SALEM, Va. — Imagine that you are 10 years old when you finally find the courage to tell your teacher about some problems you have been having at home. Then your world falls completely apart.
Eight years ago, this happened to Samantha. As a result of her revelation, she was removed from her home. After transitioning to several different programs, she came into the care of HopeTree Family Services. Along the way, she had developed substantial anger issues. Constantly aggressive and eager for confrontation, Samantha’s future looked as dismal as her early childhood.
“When I came into care I was so horrible,” recalled Samantha. “I was mean beyond belief. I was ready to fight anything. I wasn’t going to school and I was home schooled for a year. I wasn’t going to graduate; I was going to drop out of school. I was sent to Richmond for anger management and they worked with me three times a day, every day for six months. When I was discharged from Richmond, I came here [her foster home] and turned all that anger into my schooling and that’s how I found my outlet.”
Once Samantha had her anger under control, she was able to face another fear that had plagued her since the situation of her removal started.
“I was scared of foster care when I was growing up,” she says. “When I came to HopeTree Family Services Foster Care, I realized it was a stable home and a stable environment. I don’t have to worry about moving or finding my next meal, or sleeping in a car. I can actually live my life and accomplish something. That was the best of all.”
Using school as the outlet for her anger led to a remarkable academic career. The formerly anger-ridden non-achiever suddenly blossomed into an academic powerhouse who performed so well she was able to skip the entire 11th grade. As sophomore she took a senior level astronomy class, then as a senior was taken on as an unofficial teacher’s assistant in that class. This past spring, Samantha graduated from Liberty High School with a total of three academic letters; an award given to students who maintain an overall minimum 3.75 GPA for the year.
“I love science. I love data and making charts. Anytime in English class we were told to explain something, I’d draw out a chart. It made my teachers so mad,” Samantha recalls with a chuckle.
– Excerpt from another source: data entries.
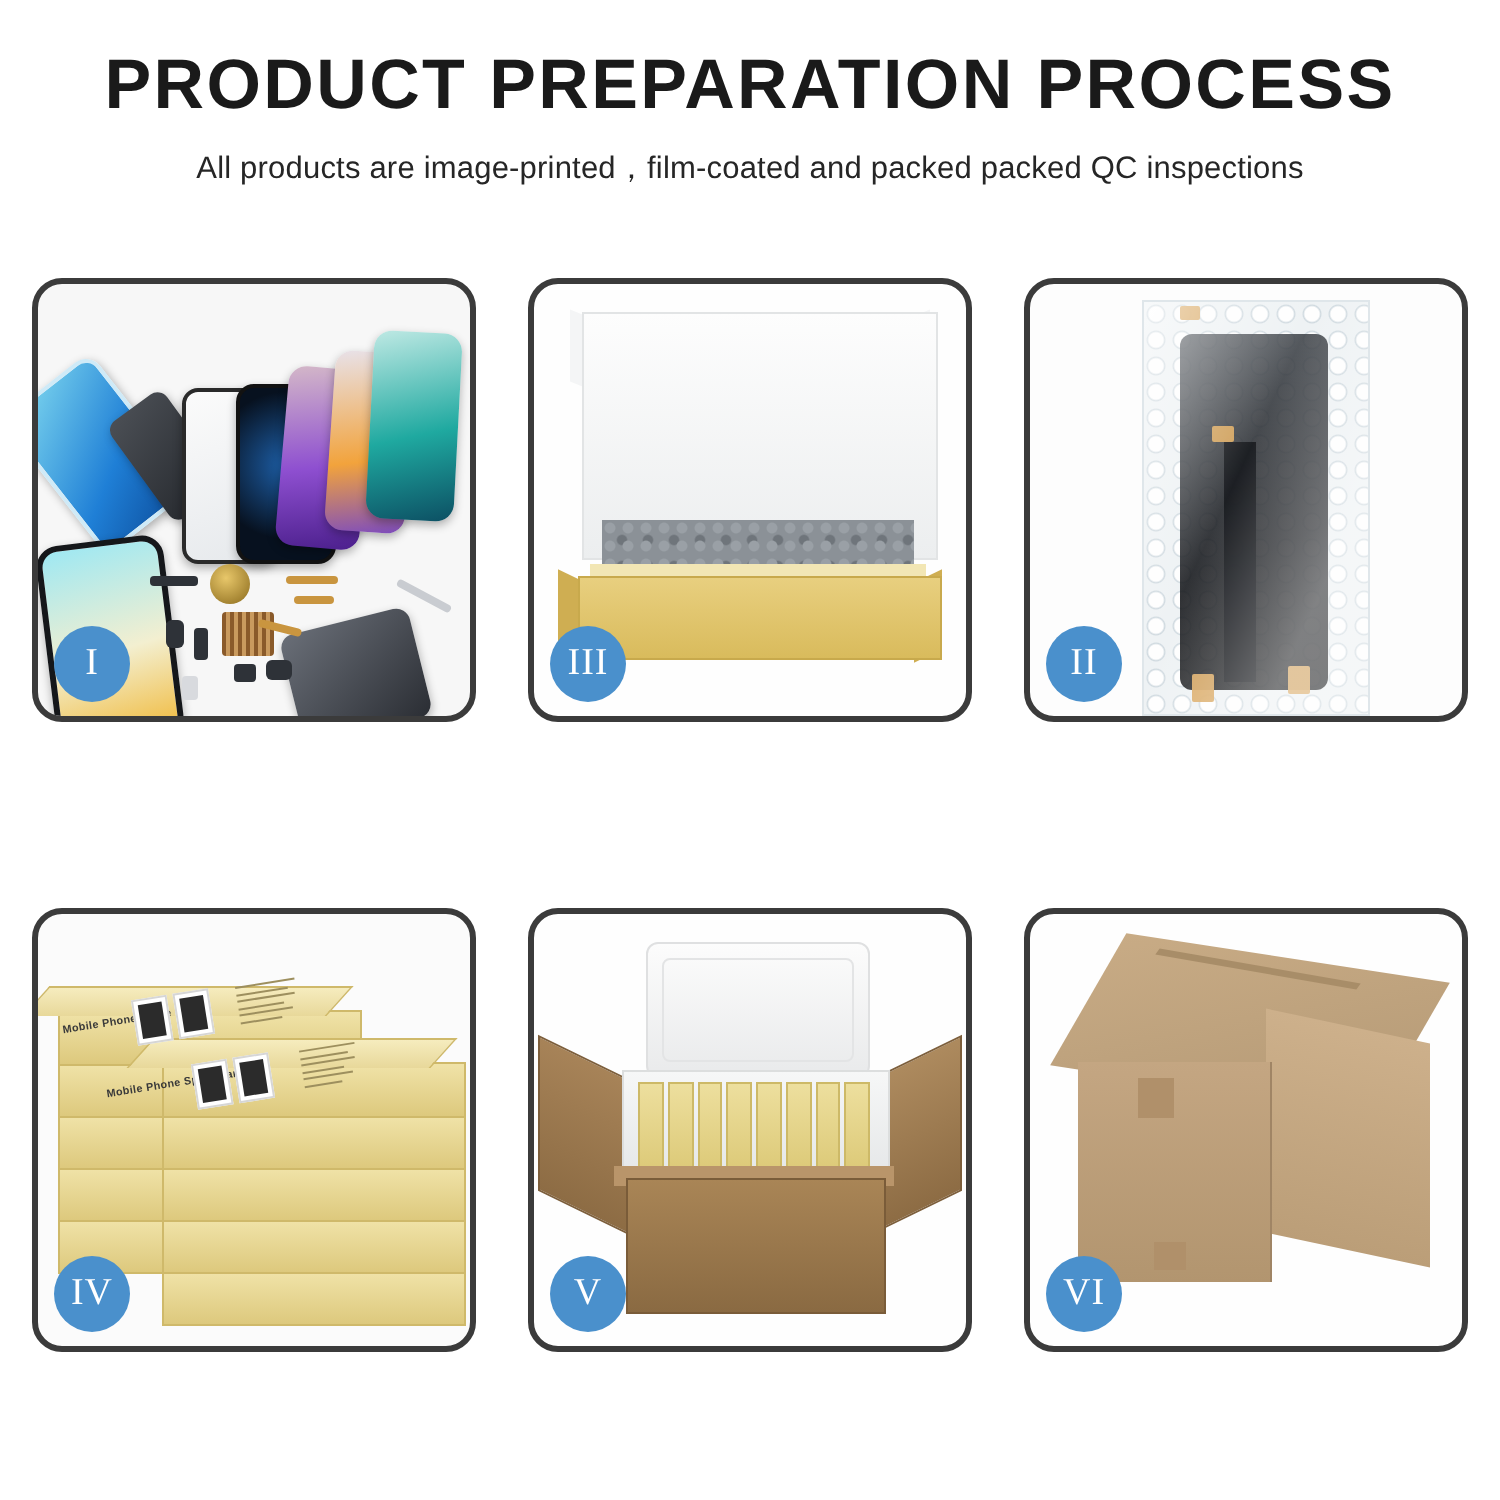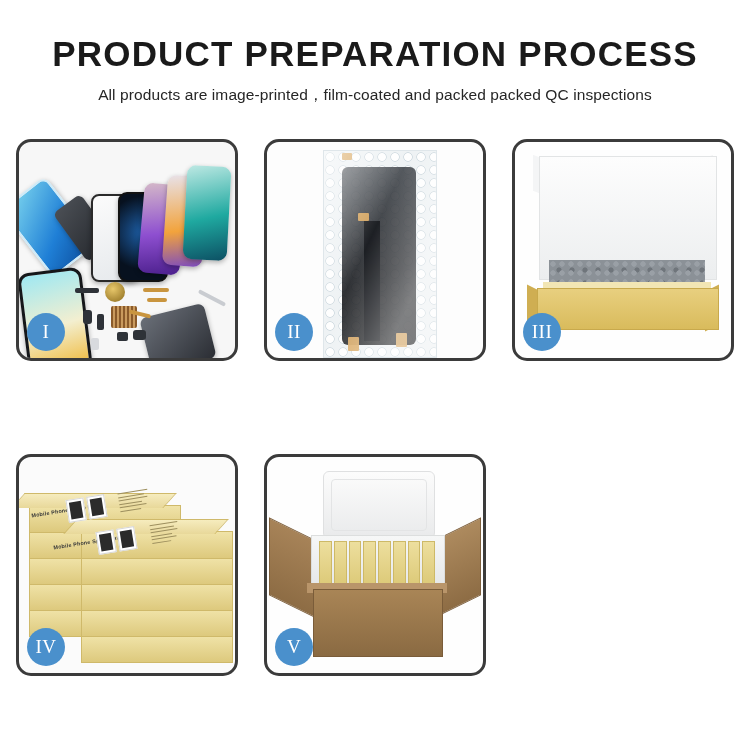--- a/index.html
+++ b/index.html
@@ -1,21 +1,21 @@
 <!DOCTYPE html>
 <html><head>
 <meta charset="utf-8">
 <style>
   html,body{margin:0;padding:0;}
   body{
     width:750px;height:750px;background:#ffffff;
     font-family:"Liberation Sans",sans-serif;
     overflow:hidden;position:relative;
   }
-  .header{text-align:center;padding-top:36px;}
+  .header{text-align:center;padding-top:25px;}
   .title{
     font-size:35px;font-weight:700;letter-spacing:1.2px;
     color:#1a1a1a;line-height:1.05;white-space:nowrap;
   }
   .subtitle{
     font-size:15.5px;color:#262626;margin-top:12px;
     letter-spacing:.1px;white-space:nowrap;
   }
   .grid{
     position:absolute;left:16px;top:139px;
@@ -294,49 +294,49 @@
       <div class="chip" style="left:114px;top:188px;width:13px;height:10px;border-radius:3px;"></div>
       <div class="chip" style="left:72px;top:196px;width:8px;height:12px;background:#d8dade;"></div>
       <div class="flex-strip" style="left:124px;top:146px;width:26px;"></div>
       <div class="flex-strip" style="left:128px;top:156px;width:20px;"></div>
       <div class="flex-strip" style="left:110px;top:170px;width:22px;transform:rotate(14deg);"></div>
       <div class="chip" style="left:178px;top:154px;width:30px;height:4px;background:#c9ccd1;transform:rotate(28deg);"></div>
     </div>
     <div class="badge">I</div>
   </div>
 
+  <div class="panel p3">
+    <div class="stage">
+      <div class="lid-flapL"></div>
+      <div class="lid-flapR"></div>
+      <div class="lid-back"></div>
+      <div class="foam-bed"></div>
+      <div class="box-inner-lip"></div>
+      <div class="box-sideL3"></div>
+      <div class="box-sideR3"></div>
+      <div class="box-front3"></div>
+    </div>
+    <div class="badge">III</div>
+  </div>
+
   <div class="panel p2">
     <div class="stage">
       <div class="bubblewrap">
         <div class="inner-screen"></div>
         <div class="inner-flex"></div>
         <div class="tape" style="left:18px;top:2px;width:10px;height:7px;"></div>
         <div class="tape" style="left:34px;top:62px;width:11px;height:8px;"></div>
         <div class="tape" style="left:24px;top:186px;width:11px;height:14px;"></div>
         <div class="tape" style="left:72px;top:182px;width:11px;height:14px;"></div>
         <div class="wrap-sheen"></div>
       </div>
     </div>
     <div class="badge">II</div>
   </div>
 
-  <div class="panel p3">
-    <div class="stage">
-      <div class="lid-flapL"></div>
-      <div class="lid-flapR"></div>
-      <div class="lid-back"></div>
-      <div class="foam-bed"></div>
-      <div class="box-inner-lip"></div>
-      <div class="box-sideL3"></div>
-      <div class="box-sideR3"></div>
-      <div class="box-front3"></div>
-    </div>
-    <div class="badge">III</div>
-  </div>
-
   <div class="panel p4">
     <div class="stage">
       <div class="stackwrap">
         <div class="sbox" style="left:6px;top:142px;"></div>
         <div class="sbox" style="left:6px;top:116px;"></div>
         <div class="sbox" style="left:6px;top:90px;"></div>
         <div class="sbox" style="left:6px;top:64px;"></div>
         <div class="sbox" style="left:6px;top:38px;">
           <div class="lid-top"></div>
         </div>
@@ -404,14 +404,25 @@
           <i></i>
           <i></i>
           <i></i>
       </div>
       <div class="carton-lip5"></div>
       <div class="carton-front5"></div>
     </div>
     <div class="badge">V</div>
   </div>
 
+  <div class="panel p6">
+    <div class="stage">
+      <div class="c6-top"></div>
+      <div class="c6-seam"></div>
+      <div class="c6-side"></div>
+      <div class="c6-front"></div>
+      <div class="c6-tab" style="left:54px;top:82px;width:18px;height:20px;"></div>
+      <div class="c6-tab" style="left:62px;top:164px;width:16px;height:14px;"></div>
+    </div>
+    <div class="badge">VI</div>
+  </div>
 
 </div>
 
 </body></html>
Samantha says science is her favorite subject primarily because of its concrete nature. Generally speaking, things can either be proven or disproved. Anything that provides a high degree of certainty can be a godsend to someone who has experienced an ultimate form of betrayal. Also, Samantha says there is a spiritual basis for her appreciation of science.
“One of the reasons I love science is that science leads you to God. If you look at everything in this world and how it’s all made and how it all works, you can’t help but realize it is the way it is because God made it.”
With her high school career concluded, Samantha looks forward to college where she plans to major in biology before pursuing a master’s degree in zoology. With an eye on studying venom and toxins, Samantha seeks a way to use substances normally associated with pain to actually ease suffering. She wants to help people escape painful situations much like the one she escaped not so many years ago.
“I was not on a good road and I feel like God put me in this place for a reason and now I have to follow that path through,” she said. “Foster care saved my life.”